Where the string "text" occurs in a line of the data below, that line should be copied.
[[ The data open ]]
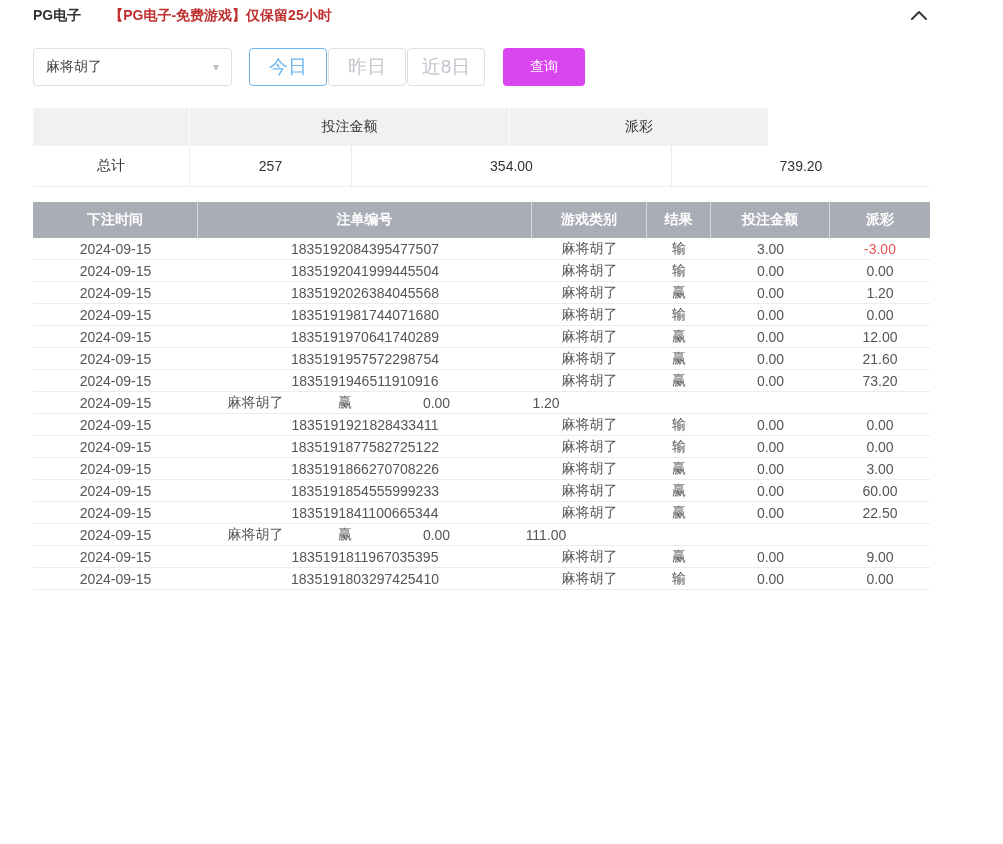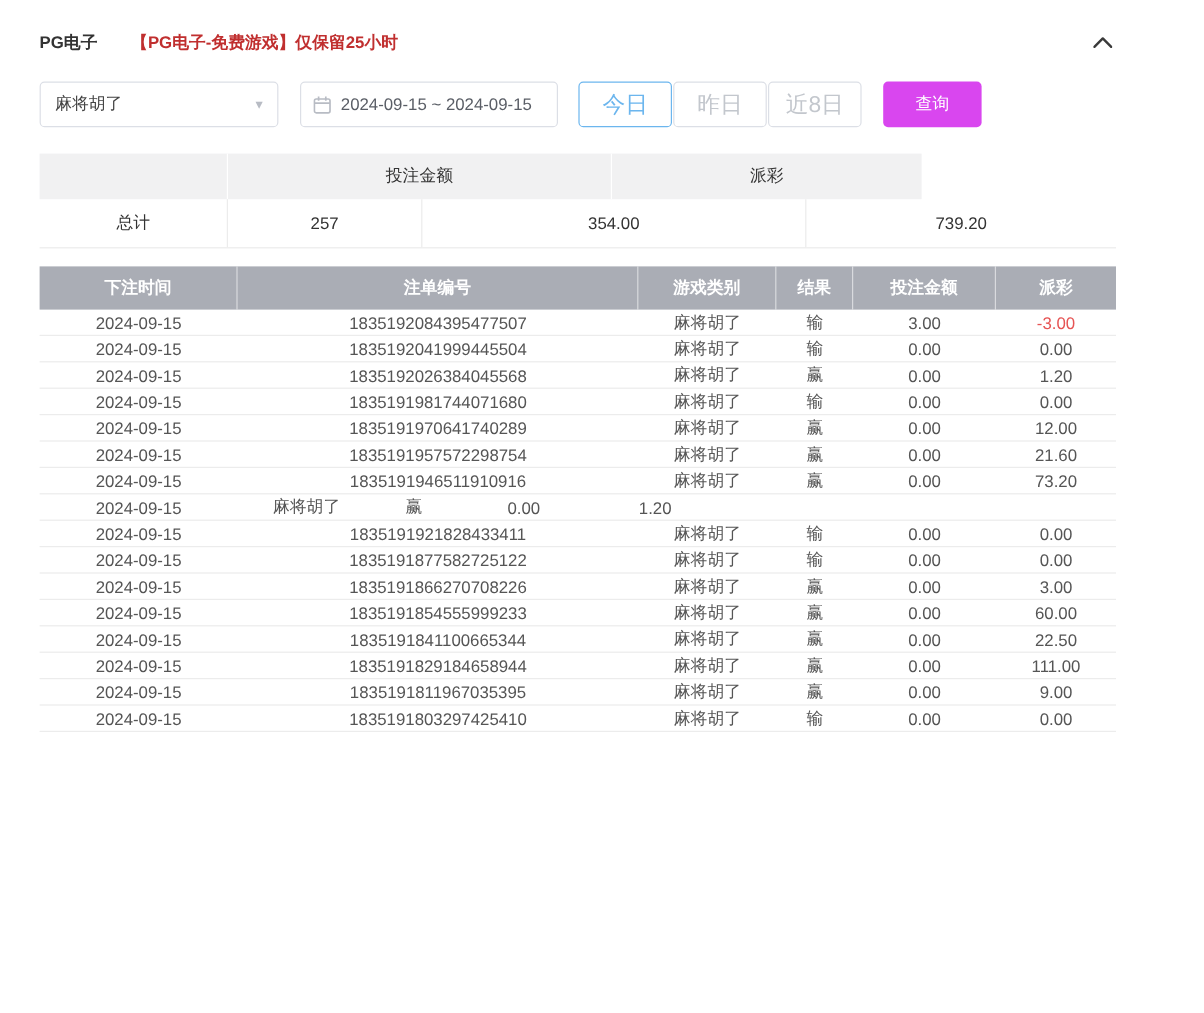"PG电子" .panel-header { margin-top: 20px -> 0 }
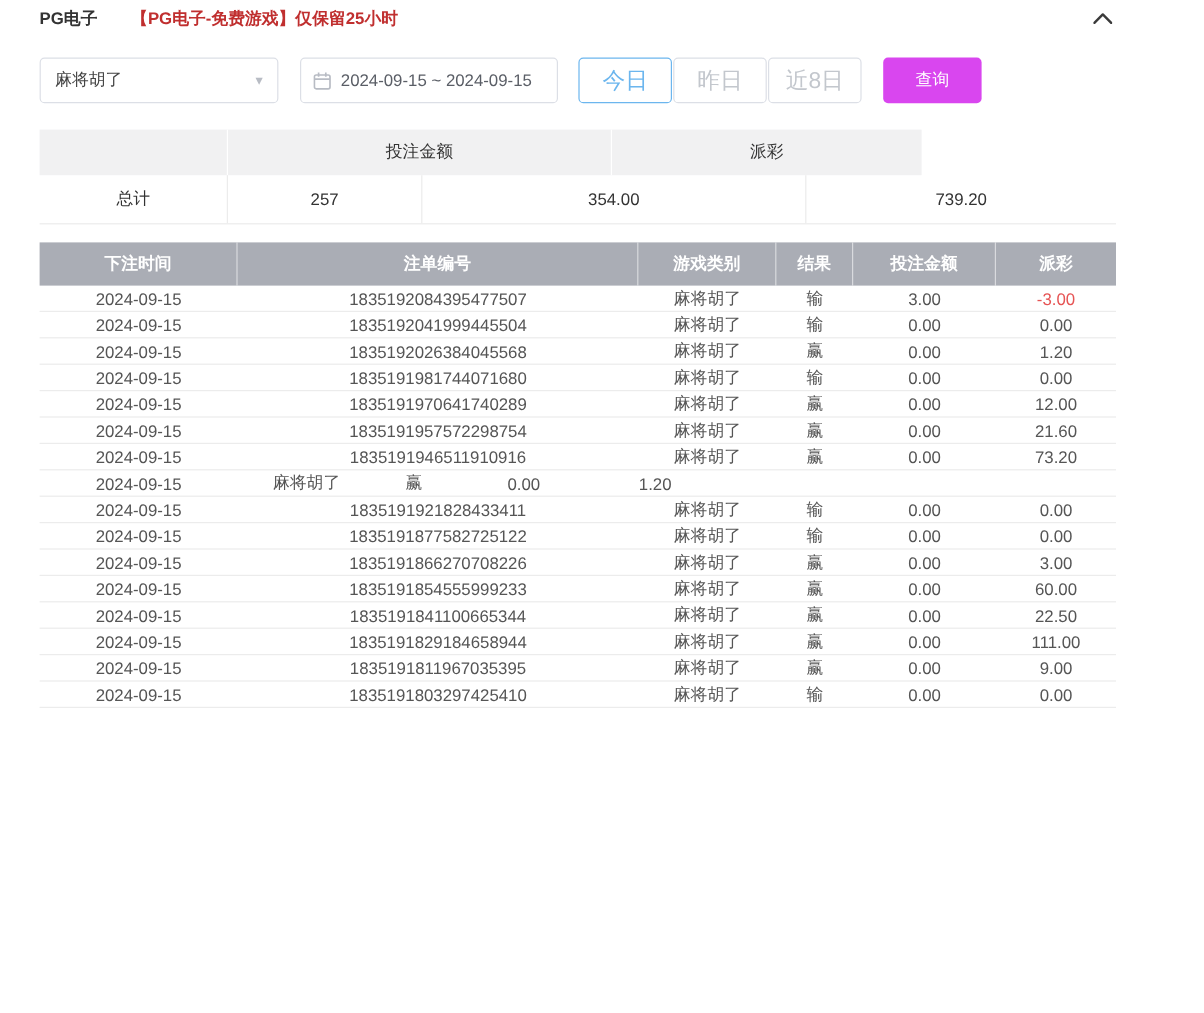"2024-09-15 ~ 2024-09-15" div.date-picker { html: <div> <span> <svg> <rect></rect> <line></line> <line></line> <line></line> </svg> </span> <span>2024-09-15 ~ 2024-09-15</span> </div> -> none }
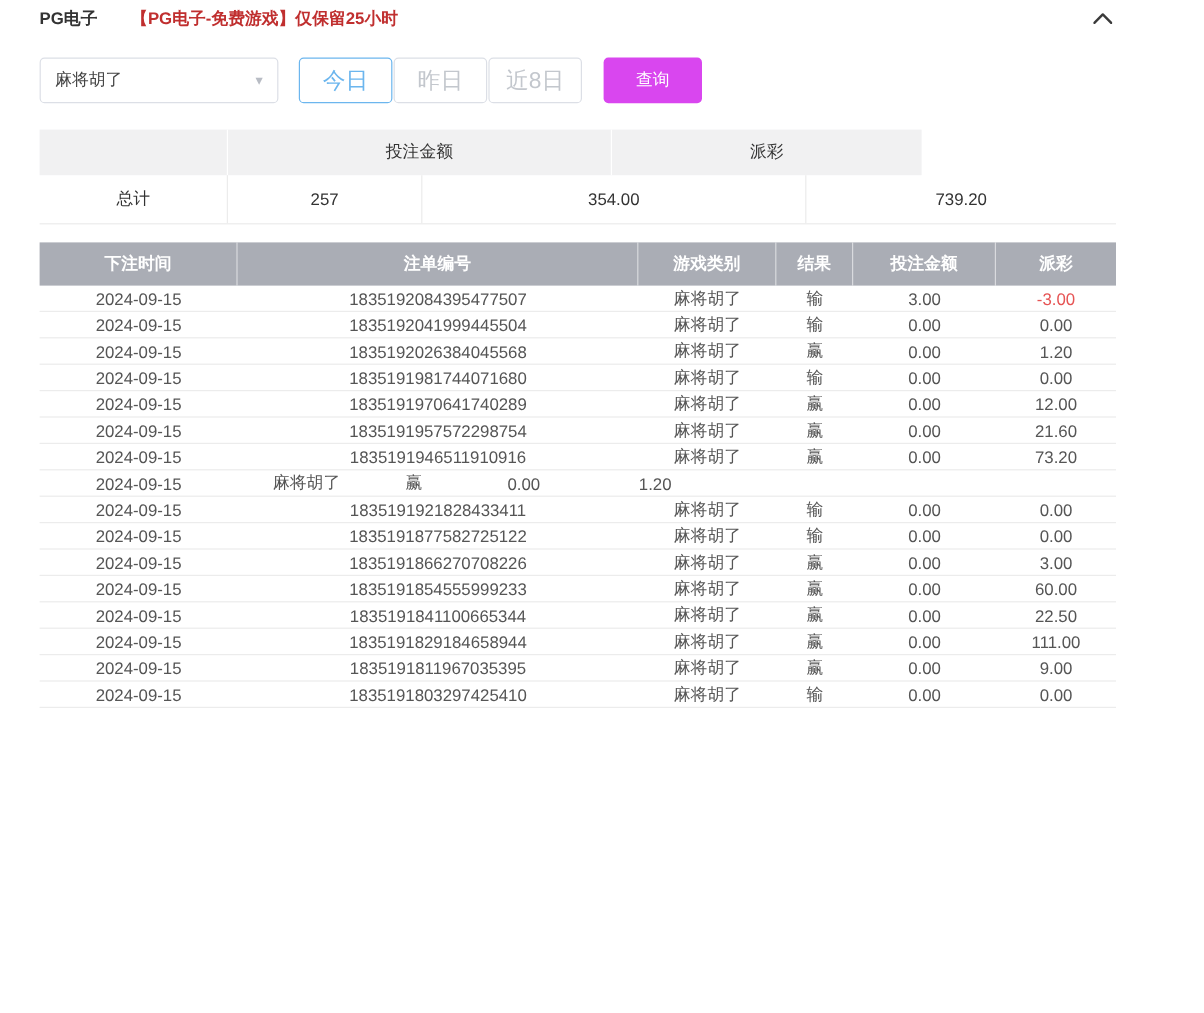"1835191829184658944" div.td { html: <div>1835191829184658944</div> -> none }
[[ The data closed ]]
[[ The data open ]]
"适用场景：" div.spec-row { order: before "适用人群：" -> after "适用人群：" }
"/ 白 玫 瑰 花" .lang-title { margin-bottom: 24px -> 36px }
[[ The data closed ]]
[[ The data open ]]
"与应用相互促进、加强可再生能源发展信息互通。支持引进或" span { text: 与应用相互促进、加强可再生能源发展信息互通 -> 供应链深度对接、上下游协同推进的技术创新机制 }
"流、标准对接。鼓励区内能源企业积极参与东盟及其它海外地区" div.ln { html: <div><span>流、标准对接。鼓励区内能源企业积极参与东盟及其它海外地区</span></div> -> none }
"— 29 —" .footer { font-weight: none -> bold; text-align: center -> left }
[[ The data closed ]]
= Answer box =
"与应用相互促进、加强可再生能源发展信息互通。支持引进或" span { text: 与应用相互促进、加强可再生能源发展信息互通 -> 供应链深度对接、上下游协同推进的技术创新机制 }
"— 29 —" .footer { font-weight: none -> bold; text-align: center -> left }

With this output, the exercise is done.